The complex which was completed in 1973, is located next to an exit of the Chinatown MRT station.
Mr Ho said: “We’ve been here for about 40 years. Business is good enough. Our roots are here – it’s where my father started his business. Compared to an Orchard Road Mall, it’s not as swanky but there are tourists here and we are surviving.” The firm behind People’s Park Complex was Design Partnership or DP Architects. The team comprised pioneer architects William Lim, Koh Seow Chuan and Tay Kheng Soon.
The complex is home to a podium of shops and offices, as well as a 25-storey residential block. Occupying one hectare, it was once the largest shopping complex in Singapore. It also featured the country’s first atrium shopping centre for residents and other users in the community to socialise, eat and shop.
This design was widely replicated in later local and regional retail developments.
Dr Yeo Kang Shua, an architectural historian and conservator, noted that People’s Park “conceptually contributed to the development of architecture, hence its place in history”.
The complex is also recognised as one of the first successful urban revitalisation projects in the nation and challenged the concept of single-use zoning.
DP Architects also designed Golden Mile Complex. The team comprised Gan Eng Soon, William Lim and Tay Kheng Soon.
Mr Alan Lim, who is in his 70s, owns an office space there. He said he is looking to sell his unit. “It is an en bloc market, everybody is trying to sell. The faster, the better. I am looking to retire so this will be timely.” The owner of Hong Giap Credit at Golden Mile Complex was of the same view. She declined to give her name but said she bought her provision shop unit in the complex’s early days for the price of $50,000.
A longtime owner at Golden Mile Tower, who wished to remain anonymous, purchased two units there for $300,000 in 1978. He hopes to sell them for at least $1 million and go into retirement.
Owners of ageing properties generally try to sell their units before leases are further shortened. Some said they fear having to pay for additional maintenance, renovation or restoration costs. These structures are usually beset with maintenance issues such as choked toilets, malfunctioning lifts and pest infestations.
Dr Yeo said many of these structures do not have enough time to evolve to a “heritage age” before they are torn down.
Experts have called for a re-look at how these post-independence structures can be conserved appropriately while incentivising developers with more favourable duties.

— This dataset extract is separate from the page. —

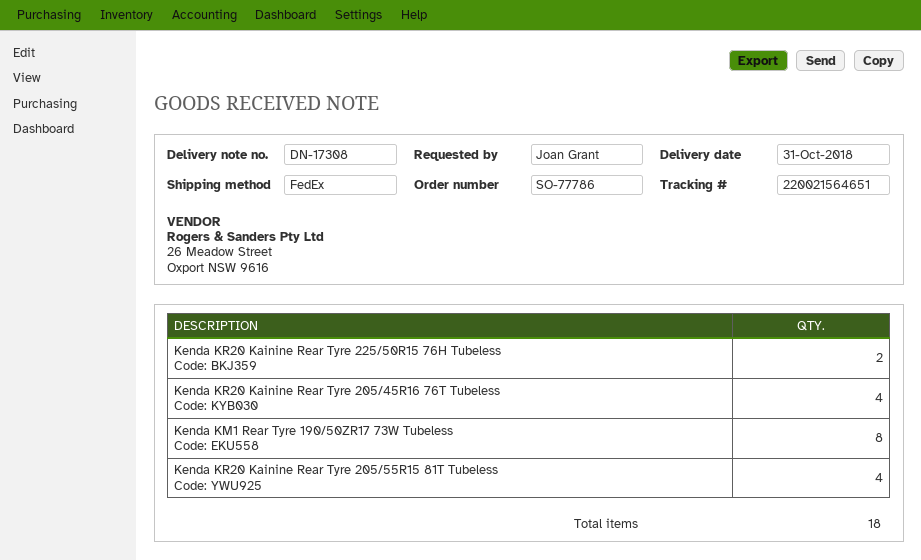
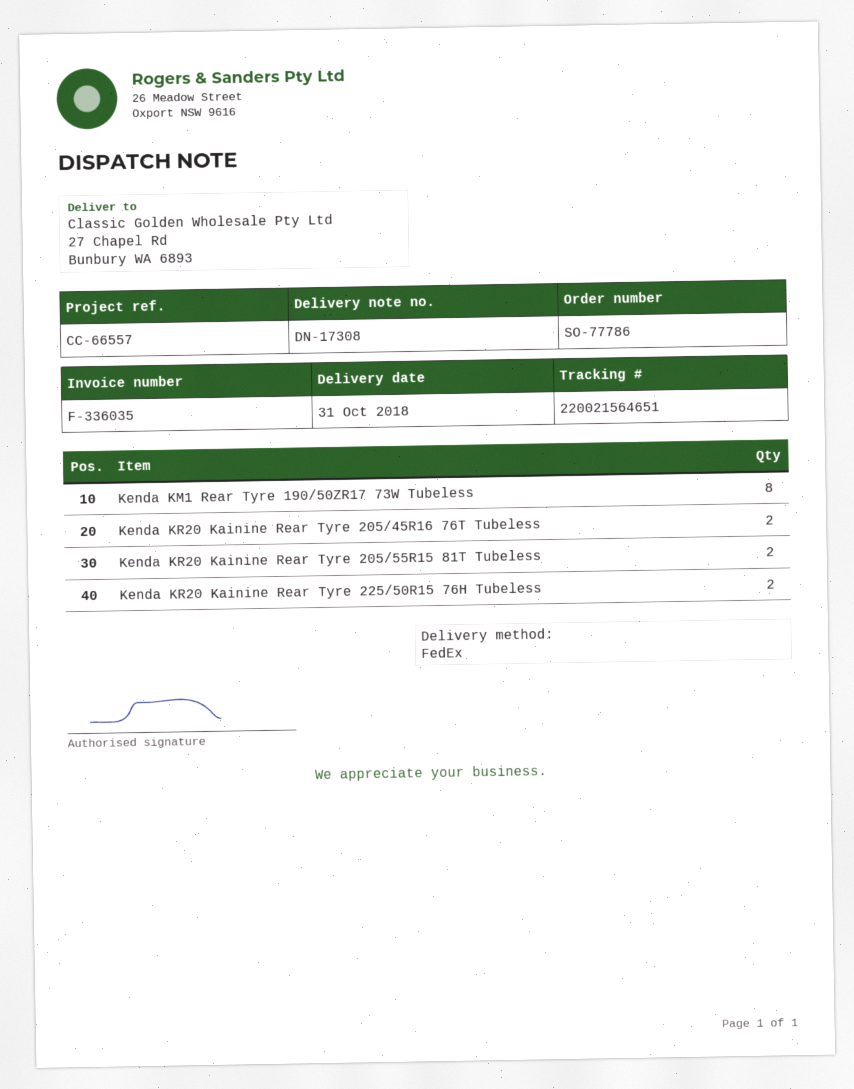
Kenda KR20 Kainine Rear Tyre 205/45R16 76T Tubeless: 4 -> 2
Kenda KR20 Kainine Rear Tyre 205/55R15 81T Tubeless: 4 -> 2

Mr Nicholas Mak, executive director of property consultancy SLP International, said that given the large land parcels in question, the developer who buys it is likely to be a major one with “deep pockets”. It could also be a a consortium of large-and medium-sized developers. Mr Mak added: “The easiest way is to bulldoze the buildings and rebuild them.” Landscape and architectural photographer Darren Soh, said that these circumstances have created a “perfect storm” for historical modernist buildings completed in the 1960s and 1970s. “A combination of factors – an ageing property with a dropping value combined with maintenance issues and an increased appetite from developers, are driving many owners to seriously consider collective sales.”